In one of the fastest market reversals in modern memory, it’s worth slowing down the action to focus on the broader shifts going on.
First, for context: in only 13 trading days, the S&P 500 has dropped almost 19% from all-time highs. It appeared to stabilize last week after absorbing (some of) the COVID-19 news, only to drop anew on Monday on a surprise price war in oil between Saudi Arabia and Russia. At the same time, yields on 10-year Treasury notes dropped below 0.6%, the lowest ever. (Remember bond yields move inversely to prices, implying Treasury prices are at all-time highs.)
We are not surprised that markets are weak on this double whammy in news. Containing the virus and enduring a price war represent challenges to global economic growth, with news unfolding in real-time. Transition could take 6-12 months, and markets are likely to be volatile. See our recent analysis here.
While dramatic in its speed, this volatility is not an outlier. Since 1980, US large stocks on average experienced a -13% drop EACH YEAR while still generating a POSITIVE 13% average return by year-end.
Out of those 40 years, only seven posted negative returns for the full year, yet all had negative returns at some point. Of the years posting nine of the worst declines (-19% or more) during the year, only five stayed in negative territory for the full year.
Down 18% and trading now at a forward P/E multiple below 16-times, the S&P 500 is pricing in some level of bad economic news already. Earnings expectations probably still need to come down for later this year—they are already expected to be negative in 1Q—but positive growth is likely to resume for most industries. If that’s the case, we believe it would support equities from here.
In addition, the yield curve has not inverted either. Sustained inversion typically foretells recession, although a flattening yield curve does not. Recession could happen if governments mishandle the spread of COVID-19 or some other economic shock were to occur, but we do not think recession should be the base case outlook.
That said, investors aren’t out of the woods yet. Airlines, energy producers and banks, for example, are down 30%-40% or more this year, and it is not yet clear when their fundamentals stabilize. Companies with heavy debt levels may need to restructure, which has already been happening with smaller energy providers, for example. Still, for surviving firms, the upside could be meaningful over time.
Credit markets are open and functioning in an orderly manner but merit watching. We are not seeing anything like the freezes during the Financial Crisis in 2008-09. Credit spreads (a measure of risk) have widened but are still pretty tight by historical standards (meaning there’s room for risk to increase). If oil prices punish US shale producers, banks could become more cautious in lending to other industries to shore up their own portfolios.
Central Banks are likely to get more aggressive in monetary policy, which could boost sentiment short-term…
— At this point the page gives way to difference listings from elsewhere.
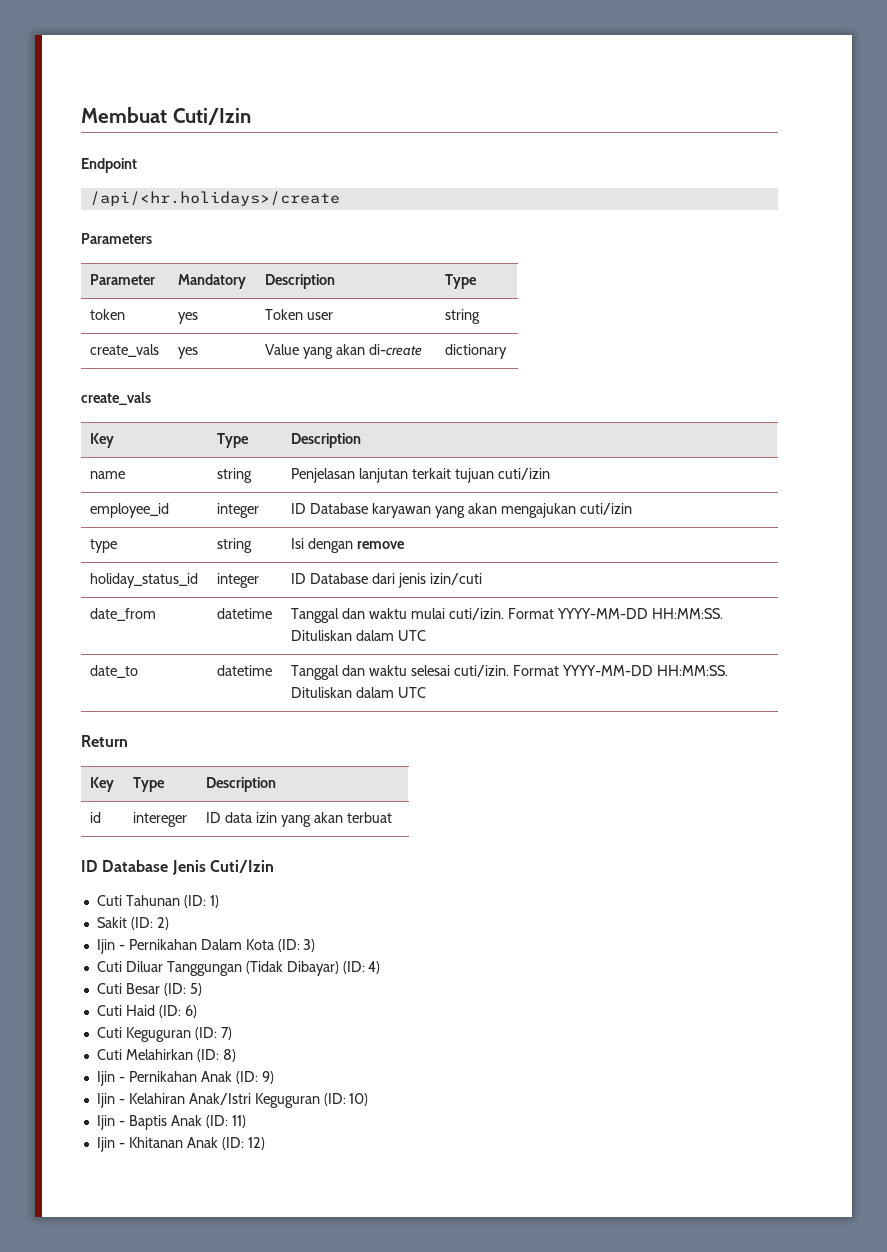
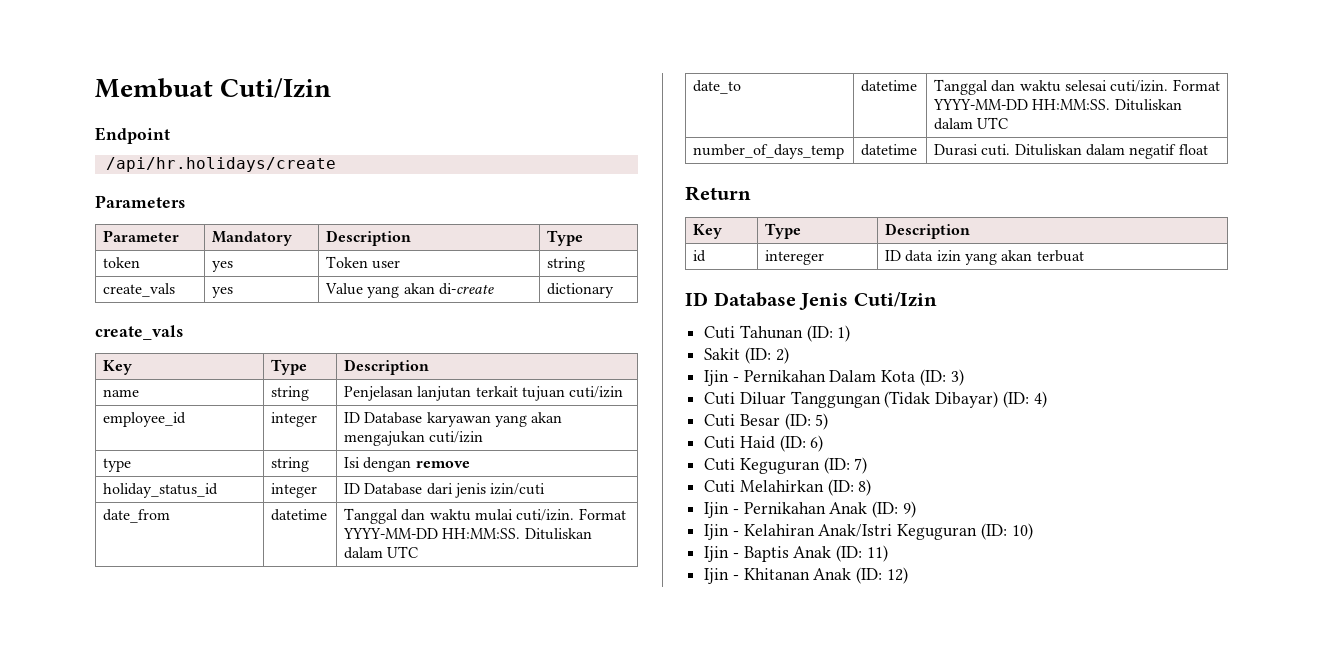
[89,191,340,206] /api/<hr.holidays>/create -> [105,157,336,172] /api/hr.holidays/create
(427, 692) none -> [693,144,845,159] [861,144,918,156] [934,144,1208,159] // number_of_days_temp | datetime | Durasi cuti. Dituliskan dalam negatif float

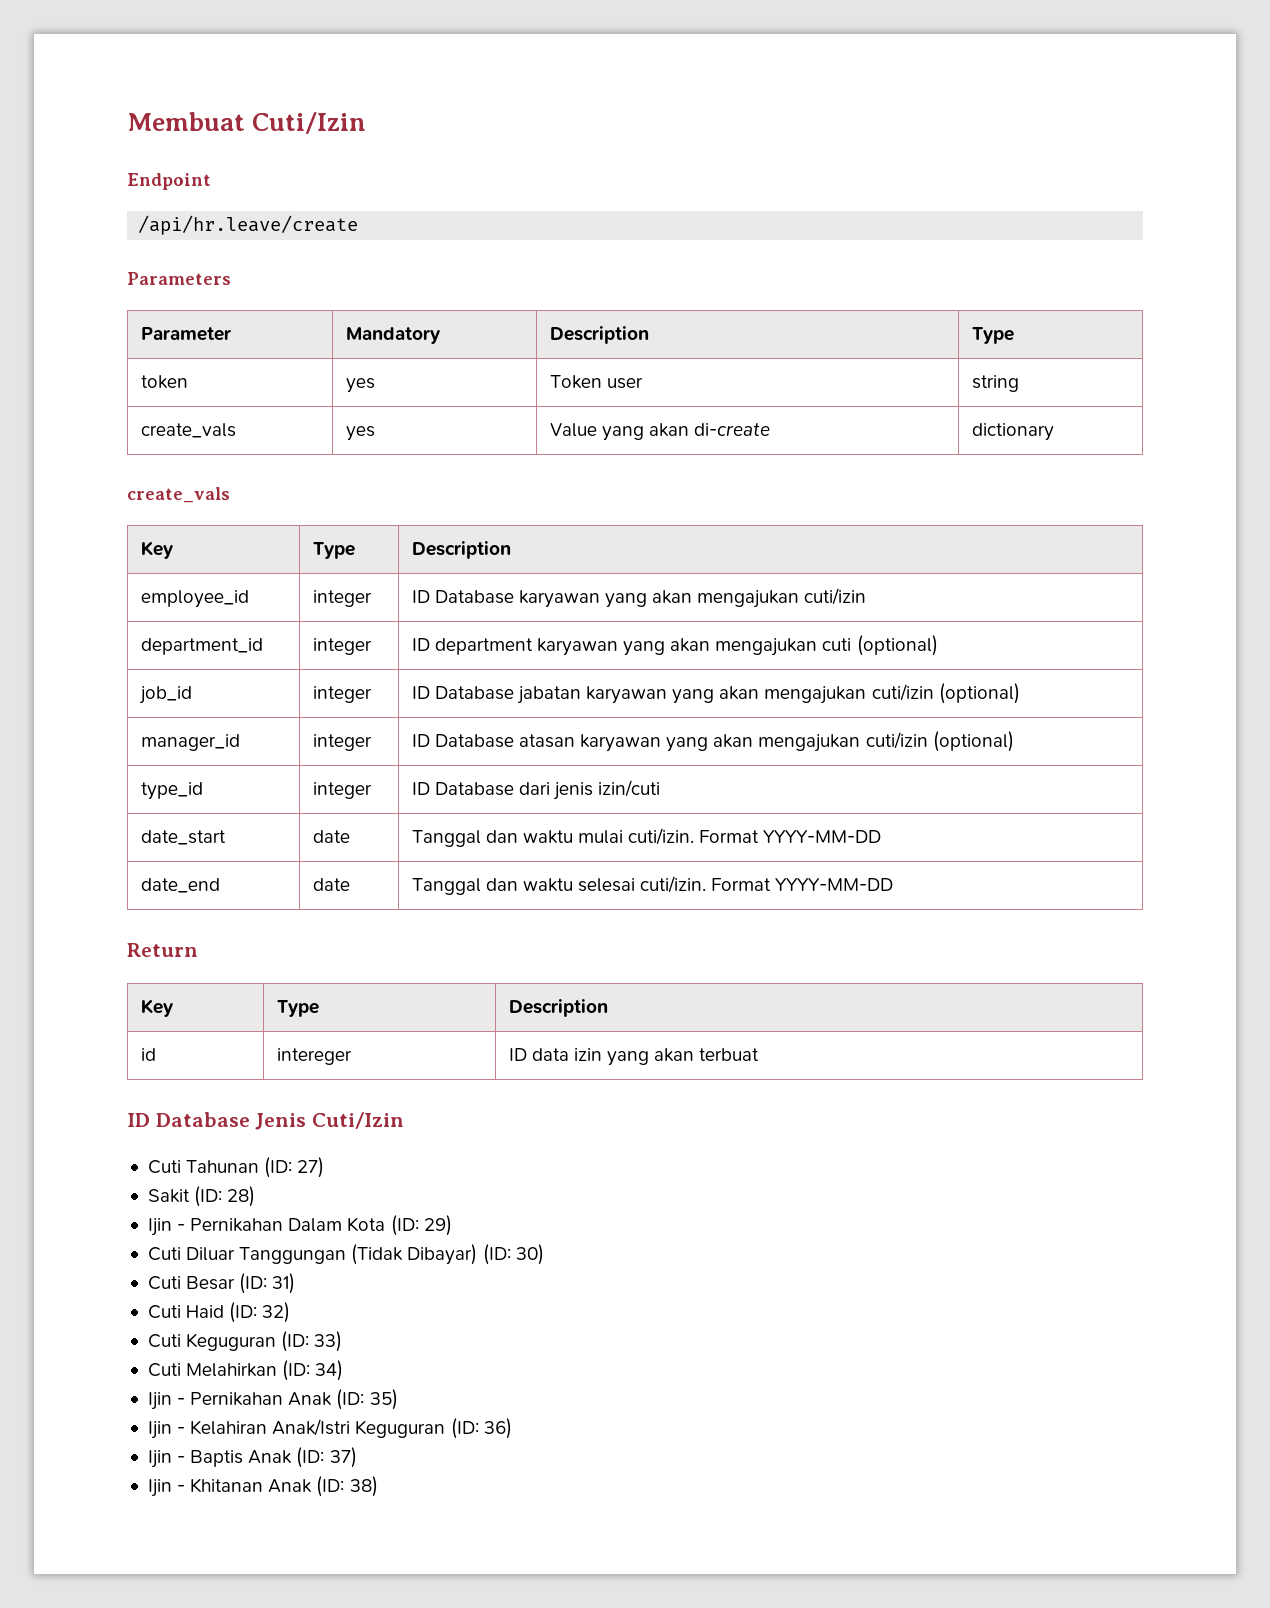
[105,157,336,172] /api/hr.holidays/create -> [138,215,359,235] /api/hr.leave/create
[103,389,140,397] [271,386,310,401] [344,386,624,401] // name | string | Penjelasan lanjutan terkait tujuan cuti/izin -> (511, 550) none
[103,458,132,472] [271,457,310,472] [344,457,470,472] [103,483,219,498] type | string | Isi dengan remove // holiday_status_id -> [140,638,263,655] [312,638,372,655] [411,635,938,656] [138,686,192,704] [312,686,372,703] [411,683,1020,704] [140,734,240,751] [312,734,372,751] [411,731,1014,752] [140,782,203,800] department_id | integer | ID department karyawan yang akan mengajukan cuti (optional) // job_id | integer | ID Database jabatan karyawan yang akan mengajukan cuti/izin (optional) // manager_id | integer | ID Database atasan karyawan yang akan mengajukan cuti/izin (optional) // type_id
[103,509,171,523] [271,509,328,521] date_from | datetime -> [140,830,226,845] [312,830,350,843] date_start | date
[442,528,592,540] [344,546,419,559] [693,80,742,94] [861,80,918,92] HH:MM:SS. Dituliskan dalam UTC // date_to | datetime -> [140,878,220,893] [312,878,350,891] // date_end | date
[1032,99,1182,111] [934,117,1009,130] [693,144,845,159] [861,144,918,156] [934,144,1208,159] HH:MM:SS. Dituliskan dalam UTC // number_of_days_temp | datetime | Durasi cuti. Dituliskan dalam negatif float -> (894, 884) none
[837,325,851,342] 1) -> [297,1157,325,1178] 27)
[775,347,789,364] 2) -> [227,1186,256,1207] 28)
[950,369,964,386] 3) -> [423,1215,452,1236] 29)
[1033,391,1047,408] 4) -> [515,1244,544,1265] 30)
[815,413,829,430] 5) -> [272,1273,296,1294] 31)
[810,435,824,452] 6) -> [262,1302,291,1323] 32)
[854,457,868,474] 7) -> [314,1331,343,1352] 33)
[858,479,872,496] 8) -> [315,1360,344,1381] 34)
[902,501,916,518] 9) -> [369,1389,398,1410] 35)
[1011,523,1033,540] 10) -> [483,1418,512,1439] 36)
[866,545,888,562] 11) -> [329,1447,357,1468] 37)
[886,567,908,584] 12) -> [349,1476,378,1497] 38)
Markets shrugged off last week’s rate cuts by the Fed, indicating that a stronger intervention may be needed while COVID-19 remains a risk. We would not be surprised to see the Fed and European Central Bank, for example, begin buying mortgage-backed securities (as they did following the Financial Crisis) to spur consumer spending and saving.
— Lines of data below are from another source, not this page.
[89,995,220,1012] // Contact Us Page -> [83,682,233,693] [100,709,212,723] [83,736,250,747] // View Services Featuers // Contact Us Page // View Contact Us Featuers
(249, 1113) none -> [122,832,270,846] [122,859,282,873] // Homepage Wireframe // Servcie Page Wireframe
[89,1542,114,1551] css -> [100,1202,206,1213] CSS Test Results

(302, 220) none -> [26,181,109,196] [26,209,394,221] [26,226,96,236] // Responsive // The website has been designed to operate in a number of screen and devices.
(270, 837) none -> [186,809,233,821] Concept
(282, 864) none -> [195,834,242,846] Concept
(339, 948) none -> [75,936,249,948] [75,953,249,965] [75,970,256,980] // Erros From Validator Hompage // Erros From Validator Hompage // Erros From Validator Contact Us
… but we think we are ultimately moving to a new approach, away from heavy monetary intervention.
In reality, with rates already so low, we are skeptical that monetary policy (lowering rates, accepting negative rates, buying securities) can deliver deep stability. Plus, unintended consequences are already apparent, in the form of “free money” chasing riskier assets, dis-incentives to saving, and wealth inequality. We anticipate that expanded fiscal policy—such as infrastructure spending, or tax incentives—will start playing a stronger role, as necessary.
We are in the midst of a negative set of surprises that threaten economic growth in the near-to-medium term. They limit visibility, and the path to recovery is not yet apparent.
Nevertheless, we would not be selling stocks here, nor would we be rushing to excessive defense, which is over-priced in our view.
In fact, on balance, we are looking to add to stocks and rebalance from over-priced assets to more attractive ones, where appropriate. This is typically a key to long-term success in investing.